Sustainable Cotton Insect Management
September 28, 2023

Dr. Sally Taylor describes U.S. cotton’s approach to insect management research and continuous improvement

sally taylorIn the late summer heat, cotton plants across the U.S. hit peak blooms and develop bolls. But about the time that blossoms are peaking, so are insect populations. Some of those insects are beneficial; others can cause serious crop damage. “This is our buggiest time of year,” explains Dr. Sally Taylor, director of entomology research at Cotton Incorporated. “Growers want to be thinking ahead to the harvest, but they’ve got to deal with this first. The questions growers ask extension specialists around this time are mostly about bugs and when the crop is safe from insect damage.”


Cotton Incorporated supports insect management research in each cotton-growing state and across growing regions. Taylor’s role is to ensure that these lab and field research programs get the funding they need — and that state outreach and Extension programs have the resources to successfully disseminate information to growers. “We want to generate knowledge that gets to the farm,” says Taylor. A former Extension specialist herself, Taylor says that “75% of the job is outreach to farmers and sharing insights with fellow researchers.”


ladybugs and aphids

The interconnected landscape of insect management

“It’s unusual to have a bug that only lives in one state,” Taylor says. “This is actually fortunate, because it allows us to collaborate so well across the Cotton Belt.” Collaboration in insect management isn’t isolated to entomologists, either.


“Cotton Incorporated funds and facilitates projects that are multi-disciplinary, making sure that we aren’t doing research in isolation,” Taylor says. This is critical because a change in one farming practice — for example, switching tillage practices — could affect insect populations along with the expected changes in soil carbon and water retention. Some pest control methods help enable sustainable practices; inversely, if a cotton crop is damaged by insects, the plants may need more fertilizer or irrigation to be productive.


“Everything is connected,” Taylor reiterates.


The need for integrated pest management

Effective insect management directly and indirectly influences cotton’s sustainability — in terms of environmental impacts and the economic factors of crop yield and grower profitability. It’s too important to address from only one direction; instead, researchers and growers turn to integrated pest management (IPM) to approach cotton pest management from multiple angles.


“‘Integrated’ means IPM encompasses the entire suite of activities that can be used, from cotton variety selection, to how you plant the seed, to row spacing, to conserving beneficial insects to when you terminate your cover crops,” Taylor says. IPM methods help growers determine if, when and where they need to use pesticides. “We all prefer to manage pests in the absence of pesticides.” IPM helps make that a possibility.


cotton flower“We’re also more prophylactically managing bugs,” Taylor says. “‘Remedial’ is spraying bugs that are already in your field. ‘Prophylactic’ is anticipating the risk.” Systematically scouting fields for early signs of pests’ presence is one way to anticipate risk. Taylor previously researched better ways to scout for plant bugs on Virginia cotton farms. “We looked at how farmers can use their resources in smart ways to scout their fields more efficiently. It saves them time, money, and worry. We were using samples from the fields, and then sophisticated modeling and statistical software to get better at predicting risks and interpreting the findings from the fields so we could make recommendations.”

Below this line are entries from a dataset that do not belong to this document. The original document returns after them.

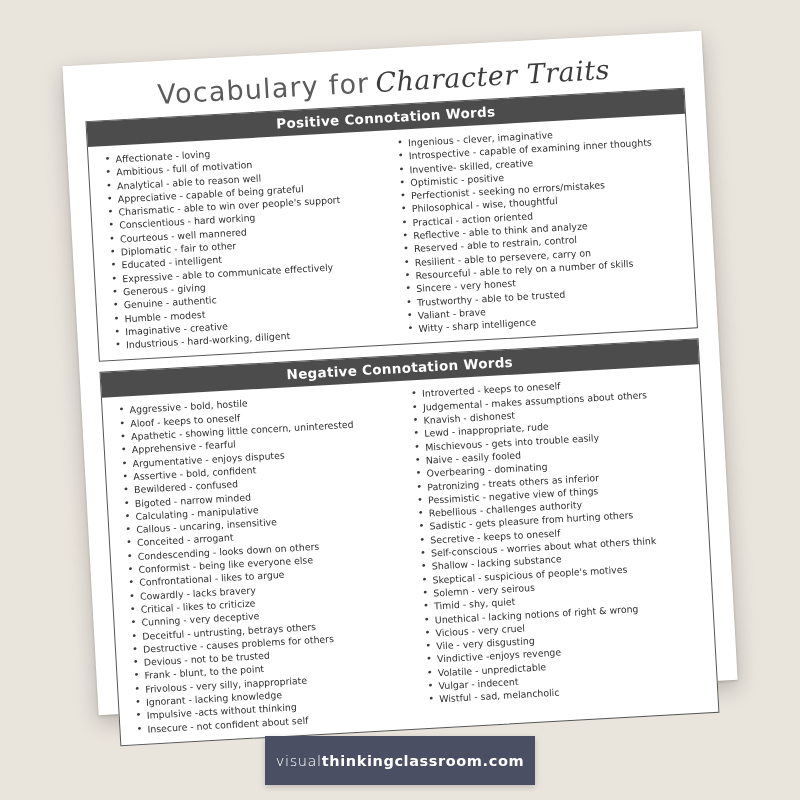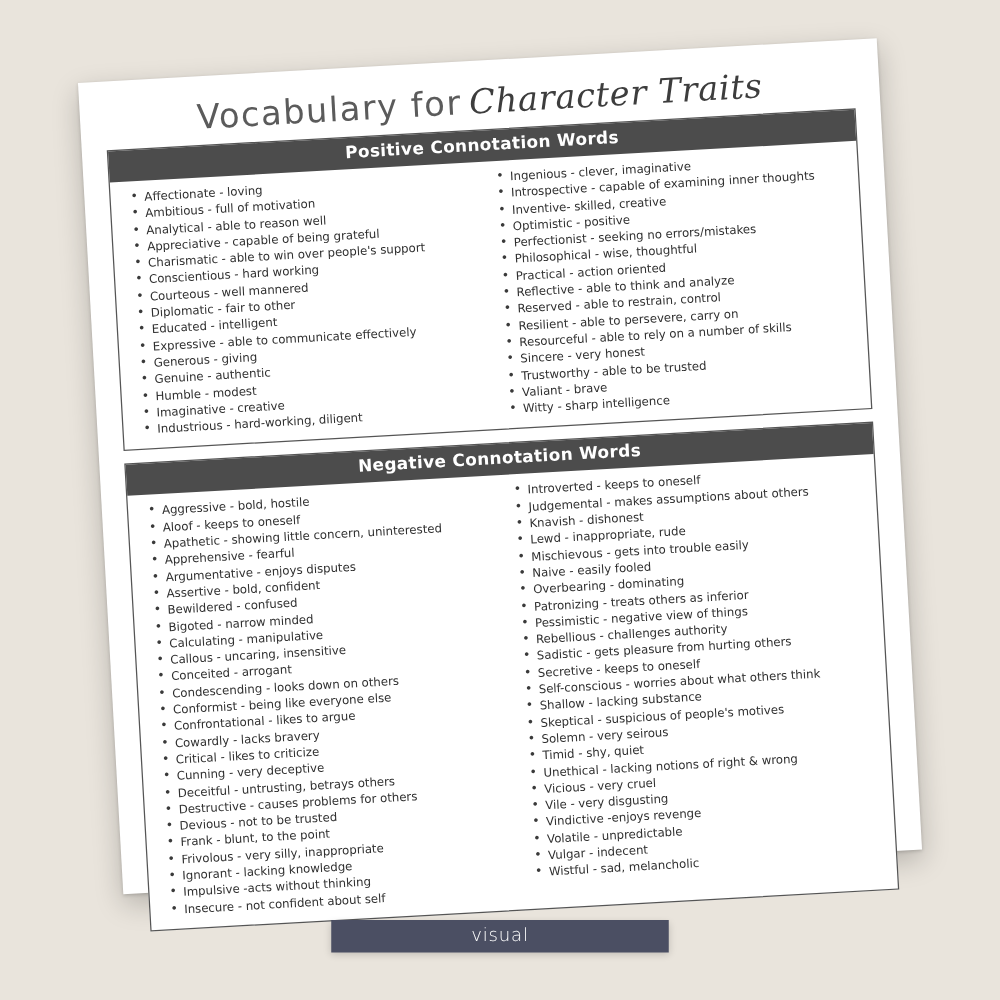--- a/index.html
+++ b/index.html
@@ -127,7 +127,7 @@
     margin-left: -135px;
     top: 736px;
     width: 270px;
-    height: 26px;
+    height: 49px;
     background: #4b4f63;
     color: #fff;
     display: flex;

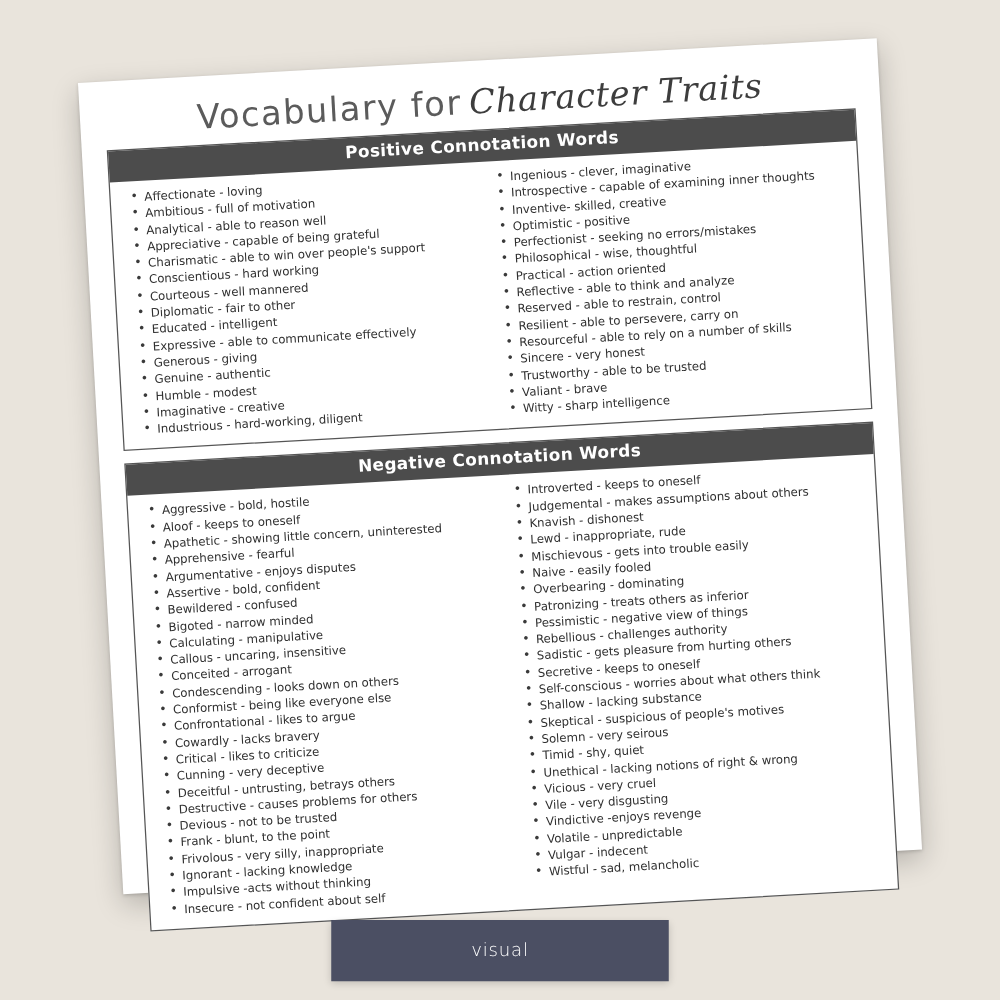--- a/index.html
+++ b/index.html
@@ -264,6 +264,7 @@
 
 <div id="banner">
   <span class="light">visual</span>
+    <span class="bold">thinkingclassroom.com</span>
 </div>
 
 </body></html>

Seed-applied insecticides, cotton variety selection, and biotechnology are other highly impactful ways to “prophylactically” manage insect-related risk. Transgenic cotton varieties produce their own resistance to particular insects or tolerance to herbicides. They have proven particularly effective in helping growers reduce cotton insecticide applications. Researchers and growers across cotton-growing states regularly partner with companies to evaluate and improve the effectiveness of transgenic cotton varieties.



Seth Dornman

USDA ARS researcher Seth Dorman conducts a plant bug scouting clinic for Virginia cotton growers.


“The science is always evolving, especially when it comes to plant genetics,” Taylor says. “Pesticides have become so specific, too — you can target specific pest species. The technology has come so far to allow us to narrow in on specific problems. That enables us to be sustainable.”


Targeted methods lead to sustainable results

“Compared to several decades ago, we use insecticides so sparingly and judiciously now. We used to measure insecticides in pounds per acre — now we apply milligrams per acre,” Taylor says.


In fact, U.S. cotton growers use approximately 50% fewer insecticide applications compared to the late 1980s. Cotton researchers and growers pair this achievement with the understanding that they need to continue improving knowledge of insect control practices. For example, Taylor mentions how climate change is causing warmer autumns in some cotton-growing regions — which means that best practices for effectively managing insects at this time of year continue to evolve, too.


“I’m so proud of the way our industry has addressed the challenges of insect control,” Taylor says. Effective pest management benefits grower profitability and the world’s supply of quality fiber. The entire cotton supply chain has good reasons to support growers as they implement sustainable pest management practices — and continue to improve.